**Exercise prompt:** Only the lines from the one containing "html: none ->" through the one containing "margin-right: 8px ->" should be printed, exactly as they appear below, with both ends included.

**Recorded data:**
══════
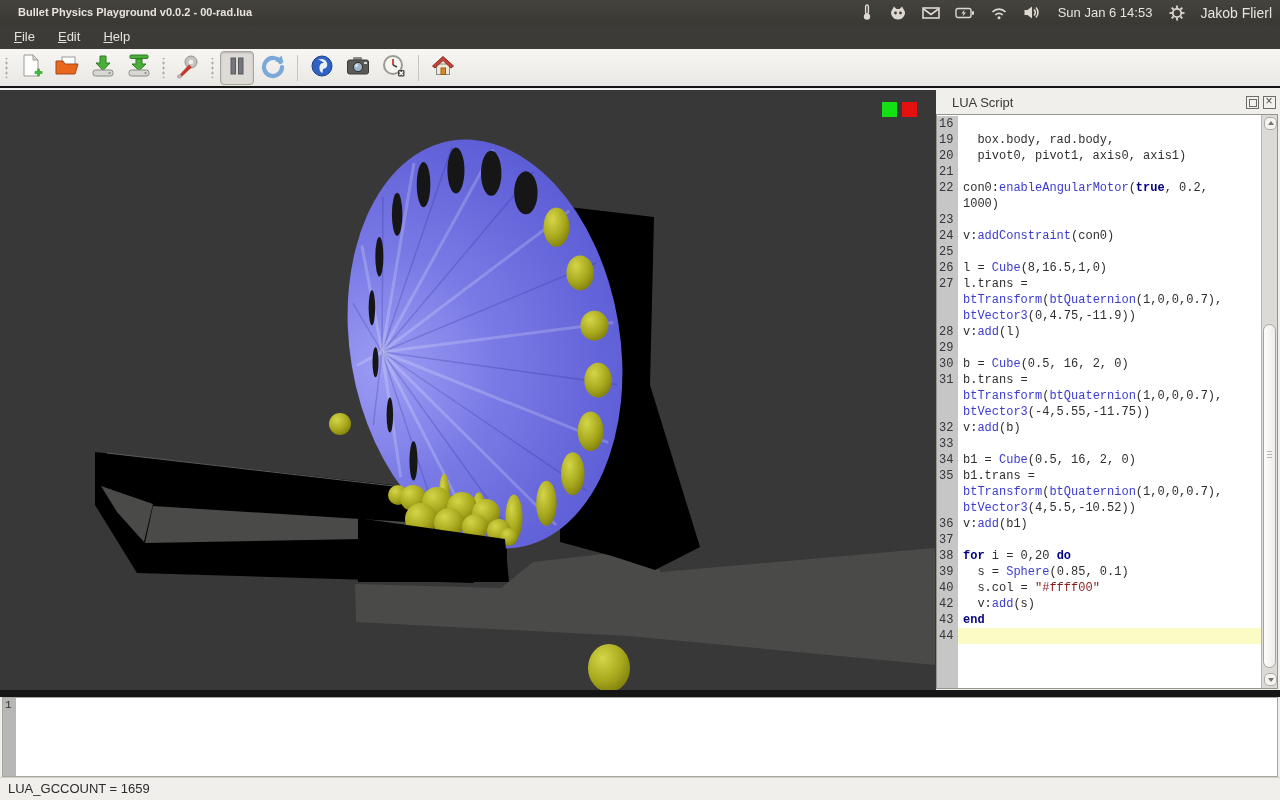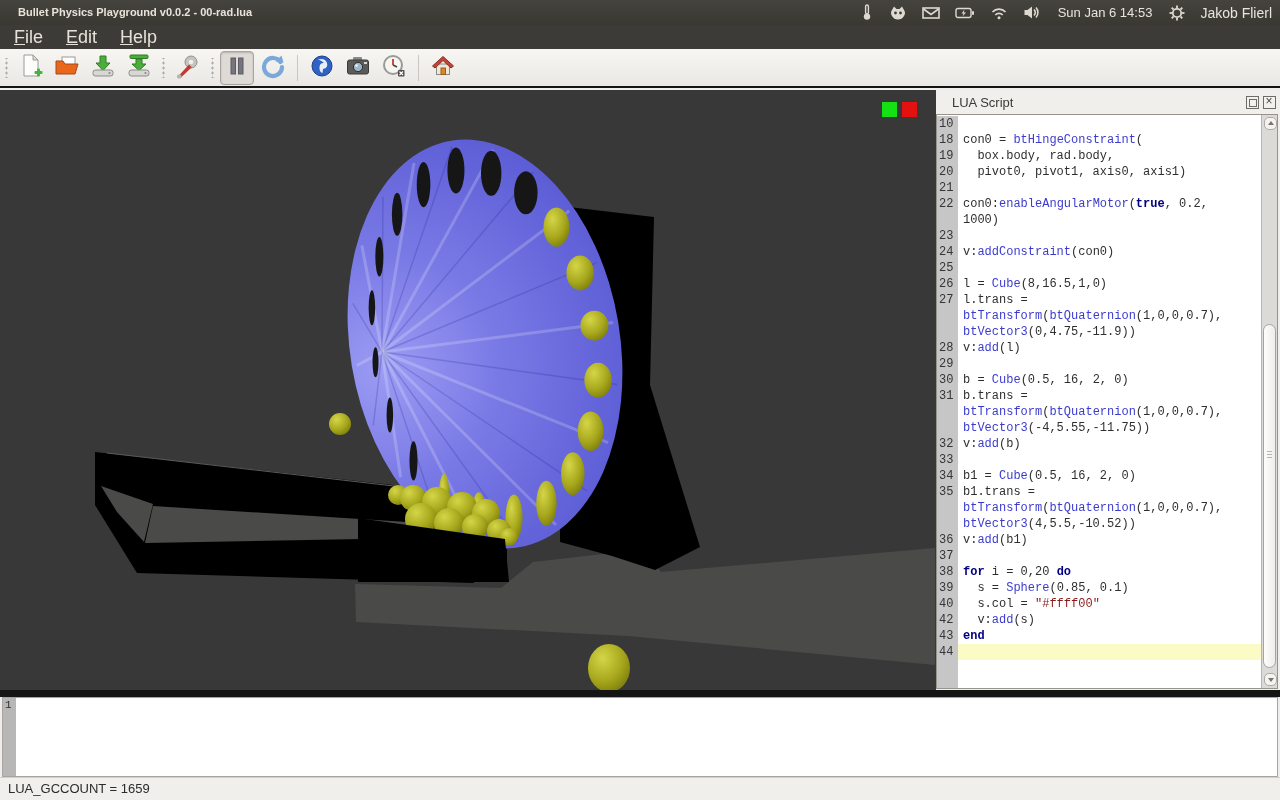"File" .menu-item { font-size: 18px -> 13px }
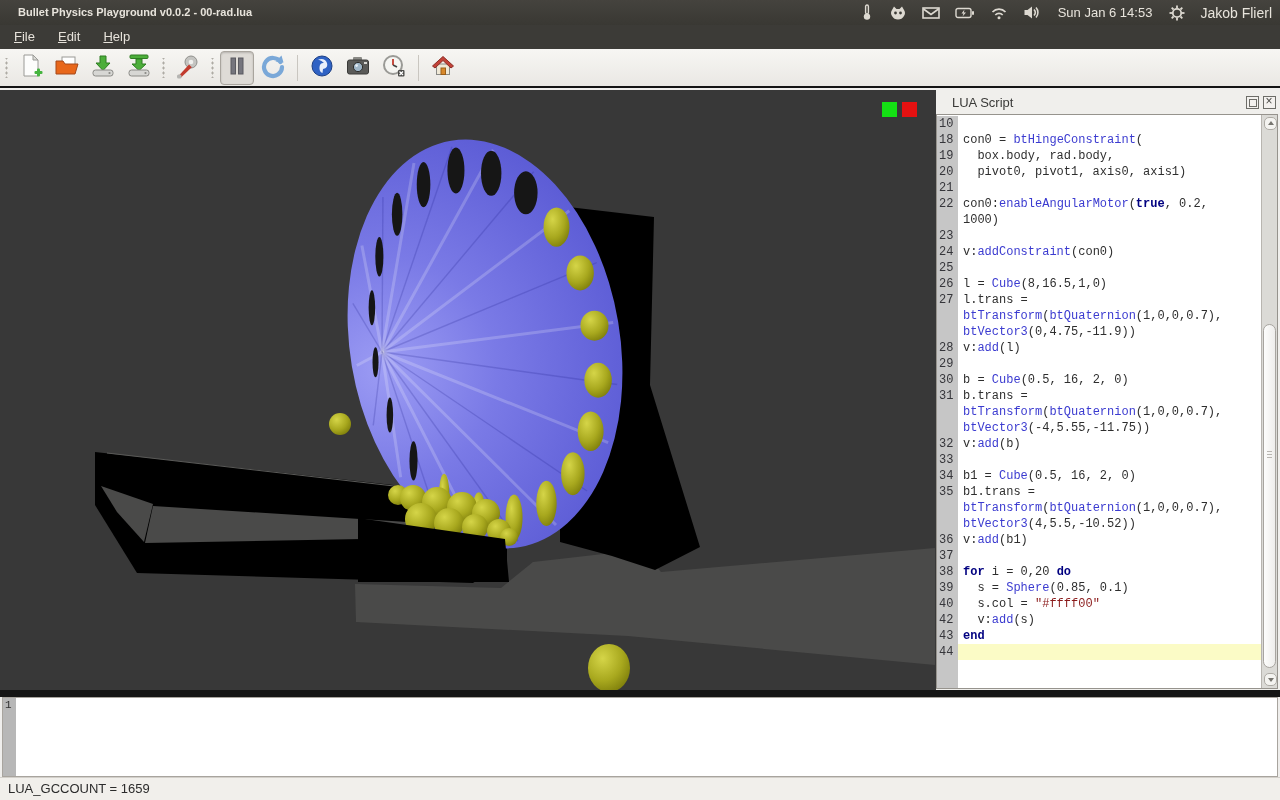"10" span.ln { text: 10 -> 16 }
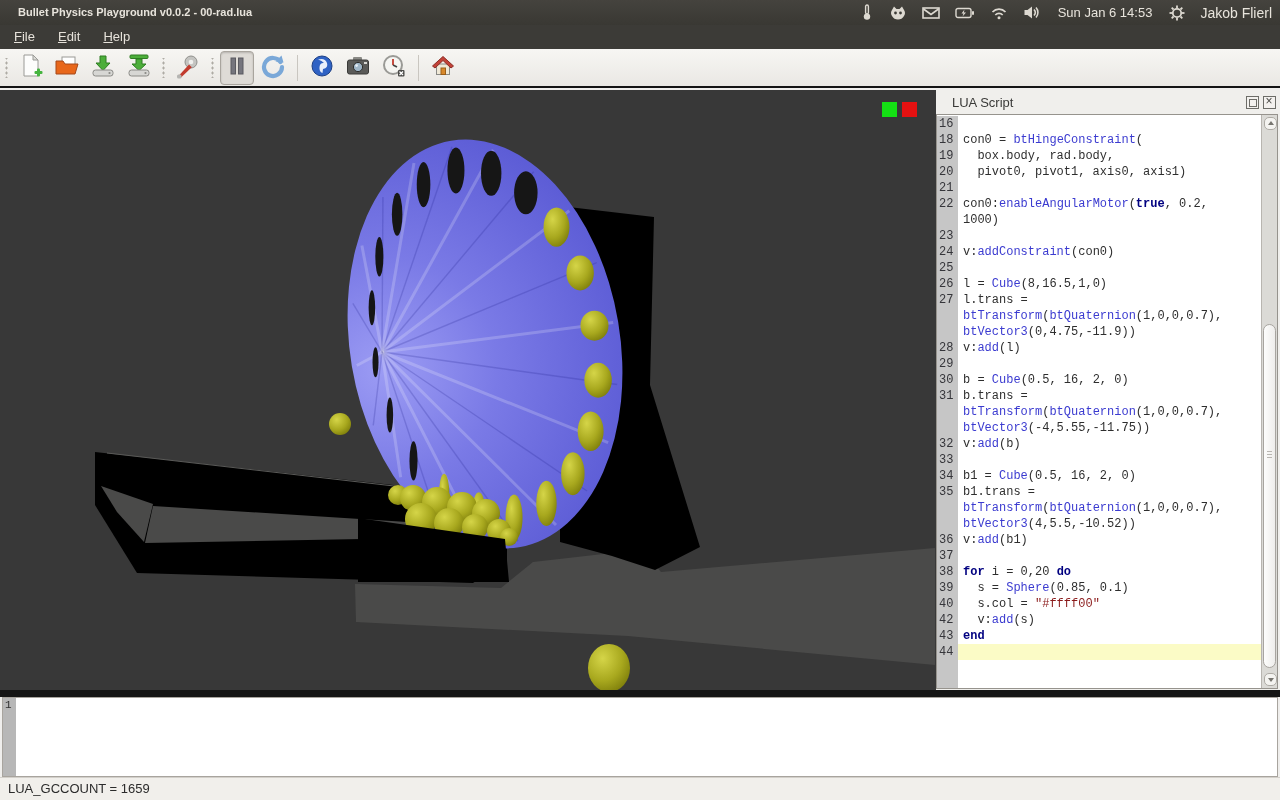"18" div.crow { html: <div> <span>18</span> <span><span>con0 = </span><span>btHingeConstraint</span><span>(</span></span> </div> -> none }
══════
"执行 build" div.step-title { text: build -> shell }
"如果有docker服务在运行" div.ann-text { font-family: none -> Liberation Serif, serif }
══════
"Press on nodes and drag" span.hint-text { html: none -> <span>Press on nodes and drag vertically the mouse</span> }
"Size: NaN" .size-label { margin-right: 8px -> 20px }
══════
**Reply to the exercise:**
"Press on nodes and drag" span.hint-text { html: none -> <span>Press on nodes and drag vertically the mouse</span> }
"Size: NaN" .size-label { margin-right: 8px -> 20px }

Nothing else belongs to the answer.